TASK: Entries follow. Return each line that contains the word "admin".
#### DATA TO PROCESS
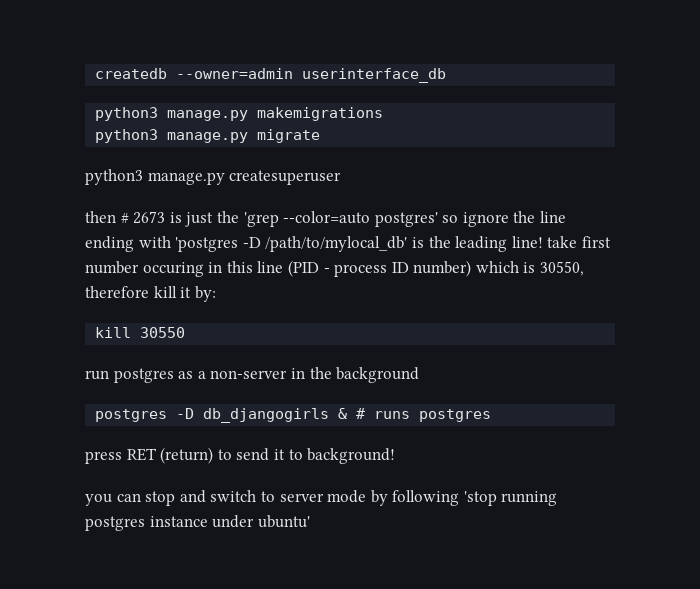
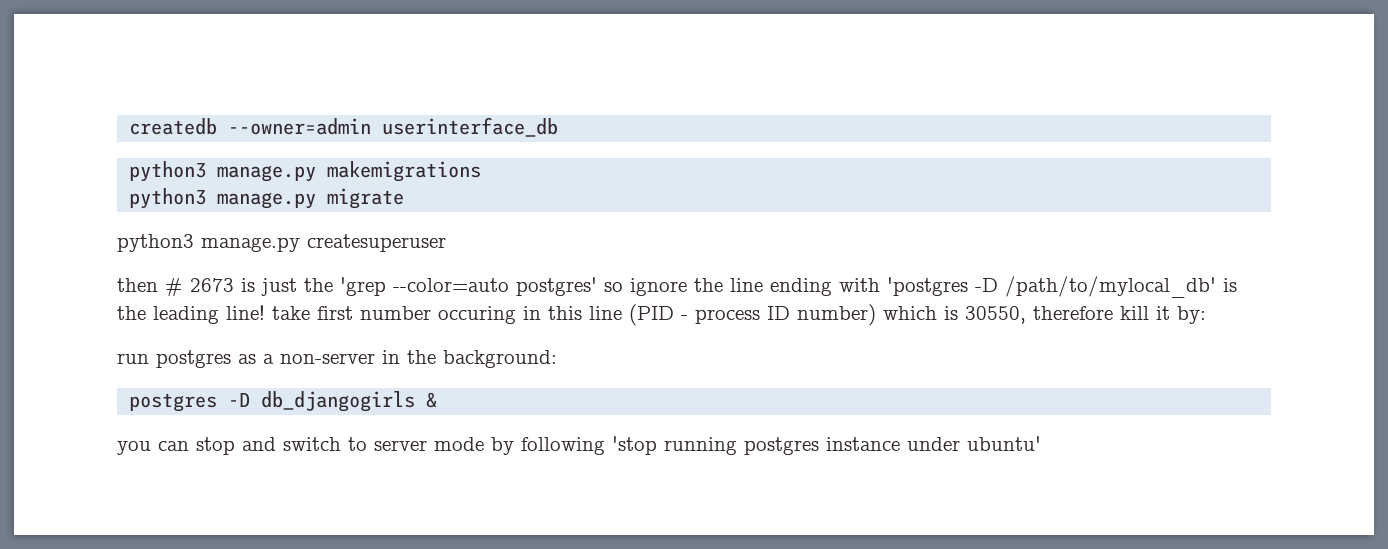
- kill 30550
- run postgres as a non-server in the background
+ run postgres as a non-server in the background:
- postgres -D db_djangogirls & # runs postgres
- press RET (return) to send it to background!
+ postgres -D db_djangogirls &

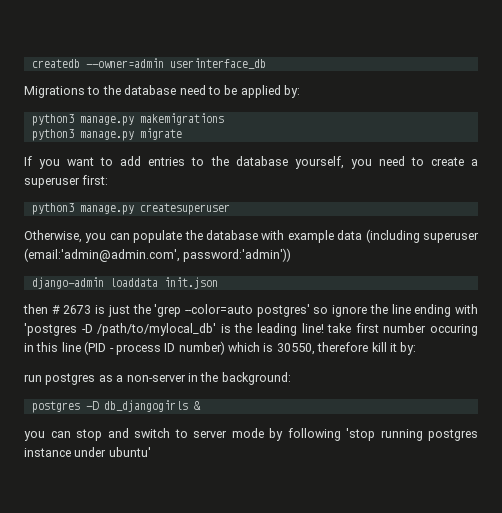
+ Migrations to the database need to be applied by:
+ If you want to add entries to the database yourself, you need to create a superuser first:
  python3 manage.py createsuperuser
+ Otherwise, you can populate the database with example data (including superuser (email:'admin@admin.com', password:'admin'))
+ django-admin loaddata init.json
########
RESPONSE TO THE EXERCISE:
+ Otherwise, you can populate the database with example data (including superuser (email:'admin@admin.com', password:'admin'))
+ django-admin loaddata init.json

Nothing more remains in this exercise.